Leafsnap’s creators to receive the 2011 Edward O. Wilson Pioneer Award

Oct 10, 2011

Professor David Jacobs will receive the 2011 Edward O. Wilson Biodiversity Technology Pioneer Award for co-inventing Leafsnap, the First Mobile App for Plant Identification. This award honors individuals who have significantly contributed to the preservation of biodiversity. “As computer scientists we usually do work that is just within our field, so it’s nice to see that people in other fields appreciate what we do,” said Jacobs. “This has been a great project. It's really been a great collective effort.”

Years ago, Professor Jacobs and Professor Peter Belhumeur of Columbia University, approached Dr. John Kress, then Chief Botanist at the Smithsonian, to build a system that identifies pictures of plant species using the object recognition techniques they developed. After obtaining a grant from the National Science Foundation, and thanks to the collective effort of students, specialists and volunteers, Leafsnap was launched in May. The app has been a resounding success: it had over a third of a million downloads in the first two months.

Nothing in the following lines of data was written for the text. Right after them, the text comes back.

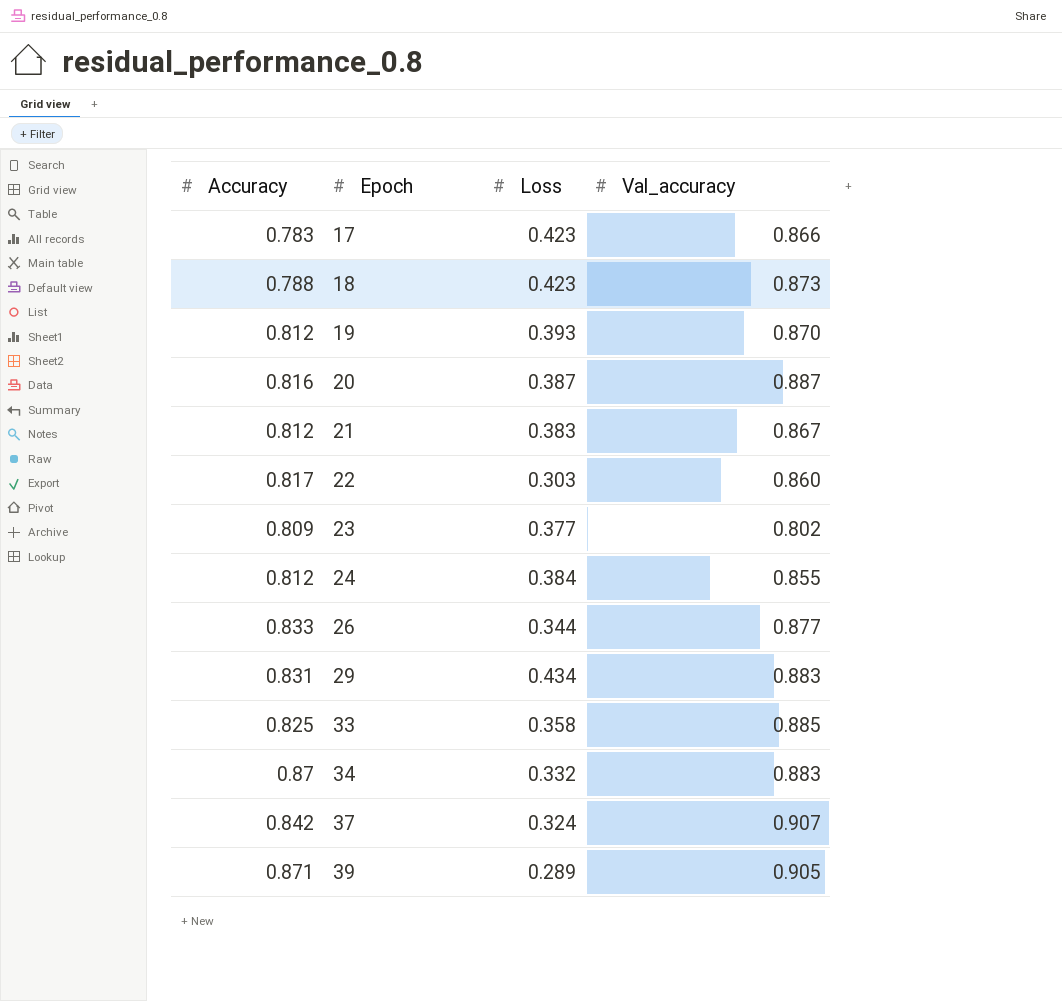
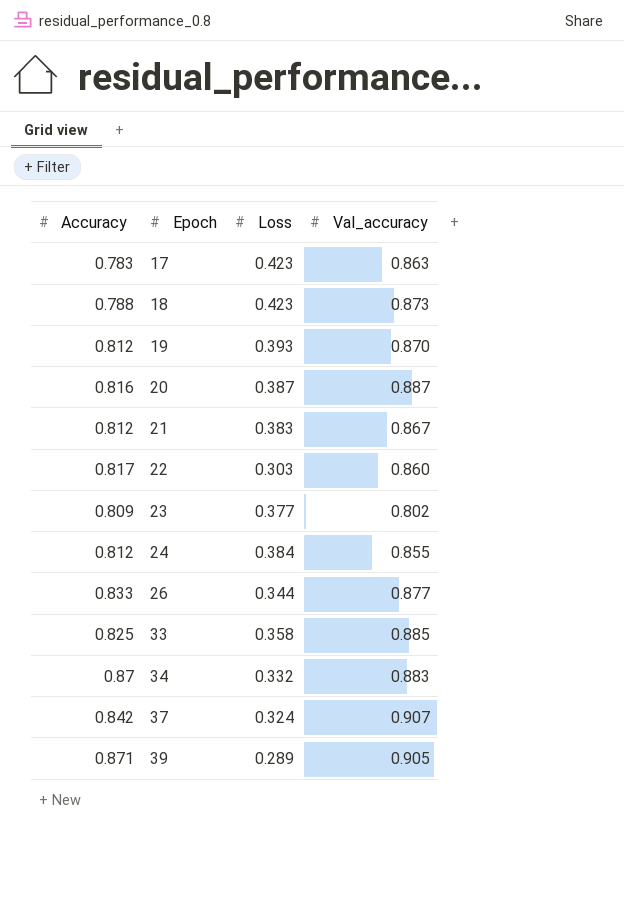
row 29: 0.831 | 0.434 | 0.883 -> none
17 | Val_accuracy: 0.866 -> 0.863

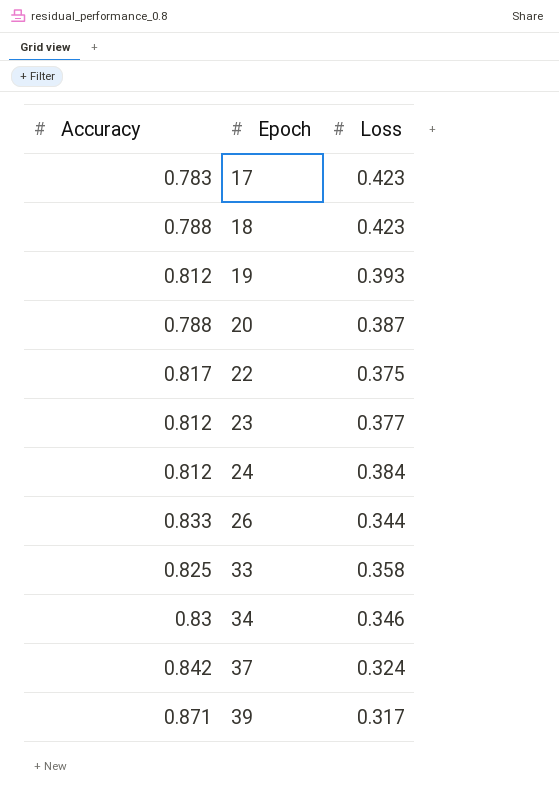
column Val_accuracy | position: 4 -> none
row 21: 0.812 | 0.383 | 0.867 -> none
20 | Accuracy: 0.816 -> 0.788
22 | Loss: 0.303 -> 0.375
23 | Accuracy: 0.809 -> 0.812
34 | Accuracy: 0.87 -> 0.83
34 | Loss: 0.332 -> 0.346
39 | Loss: 0.289 -> 0.317

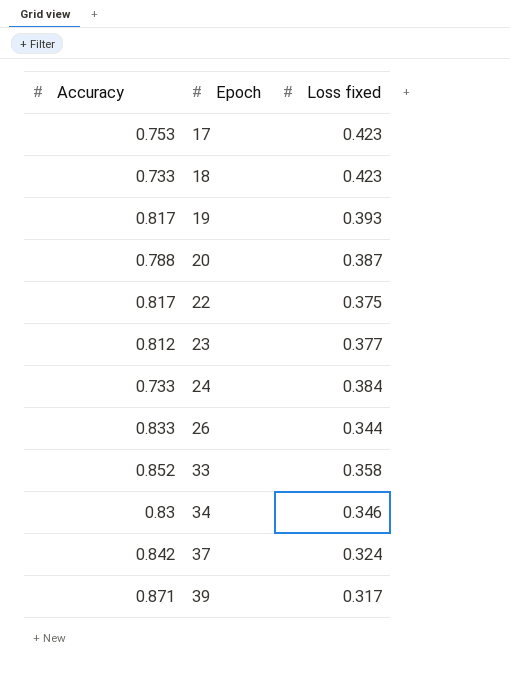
column name: Loss -> Loss fixed
17 | Accuracy: 0.783 -> 0.753
18 | Accuracy: 0.788 -> 0.733
19 | Accuracy: 0.812 -> 0.817
24 | Accuracy: 0.812 -> 0.733
33 | Accuracy: 0.825 -> 0.852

Leafsnap can analyze the photograph of a leaf and instantly search a collection of leaf images, acquired under the supervision of the Smithsonian Institution, to help you identify the tree. The technology behind this free app is similar to that of face recognition. Once you snap the picture of the leaf with your iPhone or iPad, the image is uploaded to a server to search for a match, and within seconds it returns with results of possible species. “This type of visual recognition makes people more engaged,” said Jacobs. “[Leafsnap] gives you the information that helps you to figure out what you are looking at.”

Currently Leafsnap’s species gallery contains details about all the trees in New York City and Washington, D.C. The App's inventors plan to increase this collection to include the trees in continental United States, about 800 species. According to Jacobs, volunteers’ contributions could help the growth of the present gallery. “A lot depends on how enthusiastic people are, ” he remarked.

Jacobs and his co-pioneers are now trying to make this botanists’ guide available on the Android platform. They are also considering the possibility of advancing the reach of this technology. “Most people are interested in having object recognition at their fingertips,” explained Jacobs. “There are a lot of biologists interested in using this for other kinds of organisms, like insects or seashells. There might be some challenges to overcome for that, but the possibilities are really interesting.”


The 2011 Edward O. Wilson Biodiversity Technology Pioneer Award will be presented to Jacobs and his co-inventors by The American Computer Museum, the world's oldest continually operating museum of its type, in October.

About Dr. Jacobs:

David Jacobs has a PhD in Computer Science from MIT, where he was a member of the Artificial Intelligence Lab. He joined the University of Maryland in 2002, after spending ten years working at the NEC Research Institute.